Streams of Consciousness
Hip-Deep Dispatches from the River of Life
by Jeff Hull
It took me a couple of chapters to really get into this book. I don't know why, but it seemed that the author was disconnected from the stories and it made me not care. Again, I'm not sure why, but it wasn't until the chapter Blackfeet Lake Tales that the author became real to me. Maybe it was the tension in the Native American/White relationship so succinctly related through a line of dialog, "You're pretty ugly for a white guy."
Another highlight of the book came from the chapter Brothers in waiting, where we're not only introduced to a young angler named Talan but also the author's brother. The author is helping Talan try and catch some fish through Camp Mak-A-Dream and the author relates his experiences with that of his brother Chris, who was diagnosed with a terminal illness at age 8. Later in the book Third Spaces tells the end of Chris's story in a painful chapter that relates the awful experience of losing a loved one.

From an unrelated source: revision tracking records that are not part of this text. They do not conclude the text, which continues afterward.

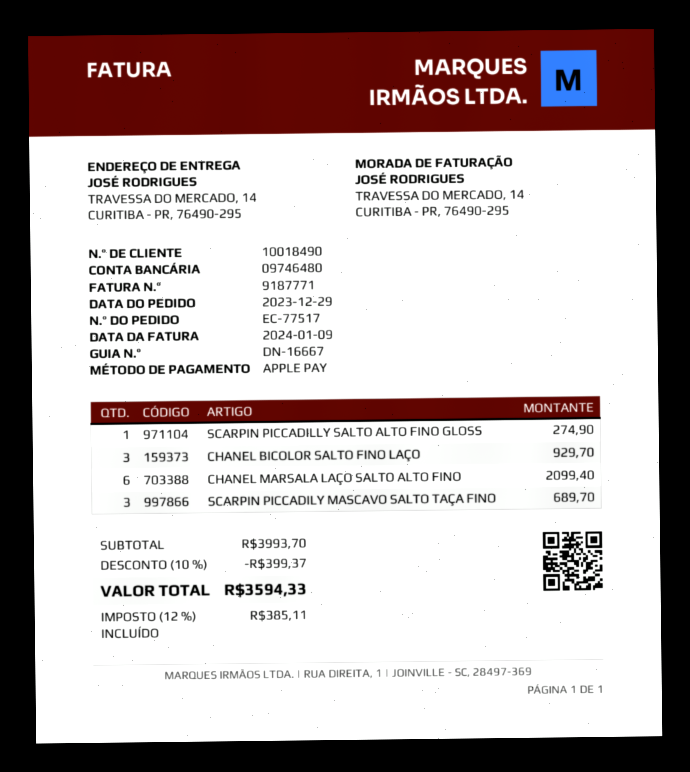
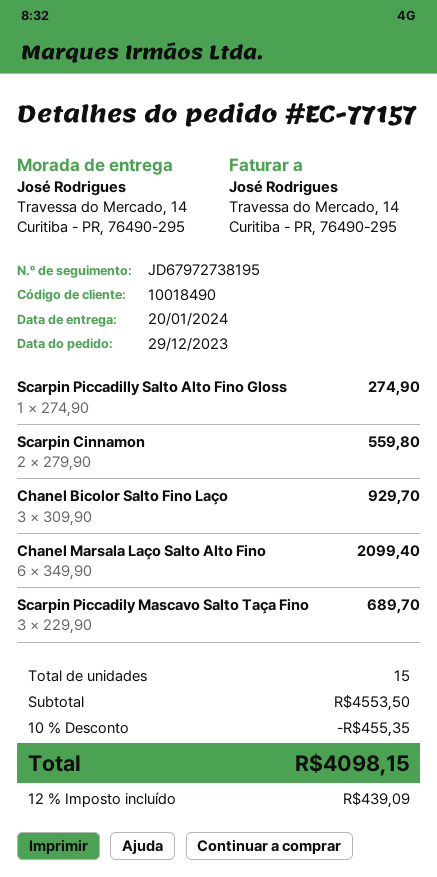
order number: EC-77517 -> EC-77157
Scarpin Cinnamon: none -> 2 for 559.80
subtotal: 3993.70 -> 4553.50
discount: 10% = 399.37 -> 10% = 455.35
tax: 12% = 385.11 -> 12% = 439.09
total: 3594.33 -> 4098.15

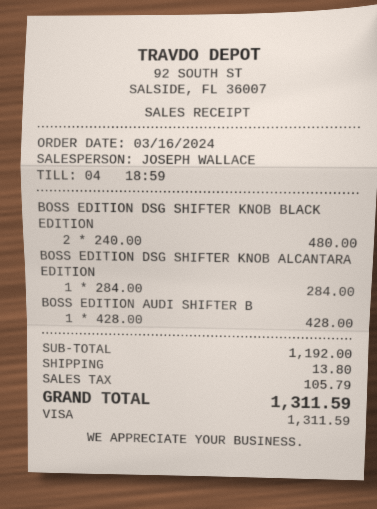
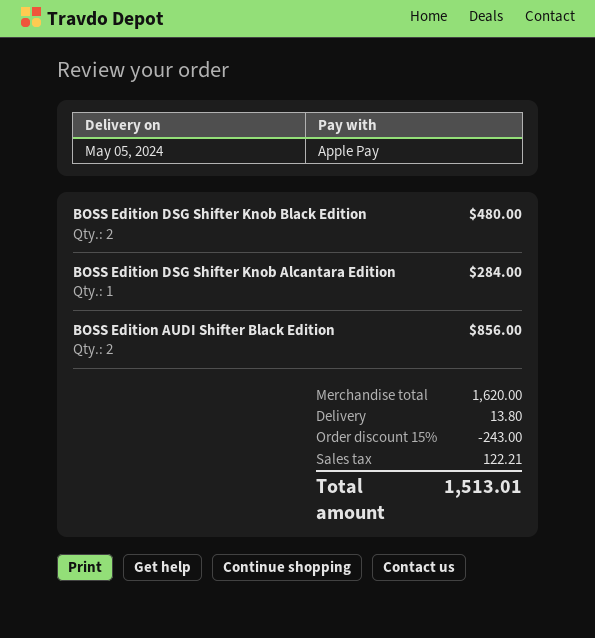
payment method: Visa -> Apple Pay
BOSS EDITION AUDI SHIFTER B: 1 for 428.00 -> 2 for 856.00
subtotal: 1192.00 -> 1620.00
discount: none -> 15% = 243.00
tax: 105.79 -> 122.21
total: 1311.59 -> 1513.01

Overall, this is a fishing book, but it deals with so much more than just fishing. In the chapter Rorschach Bluegill the author tells of his time in a mental institution and his battle with depression. As a teacher it was a very poignant reminder of what many of my students deal with and how misunderstood the affliction can truly be.
I think Streams of Consciousness is a great book, one that I'll probably re-read sometime in the near future. Hope you can get out, be safe, and enjoy nature or at very least read about it.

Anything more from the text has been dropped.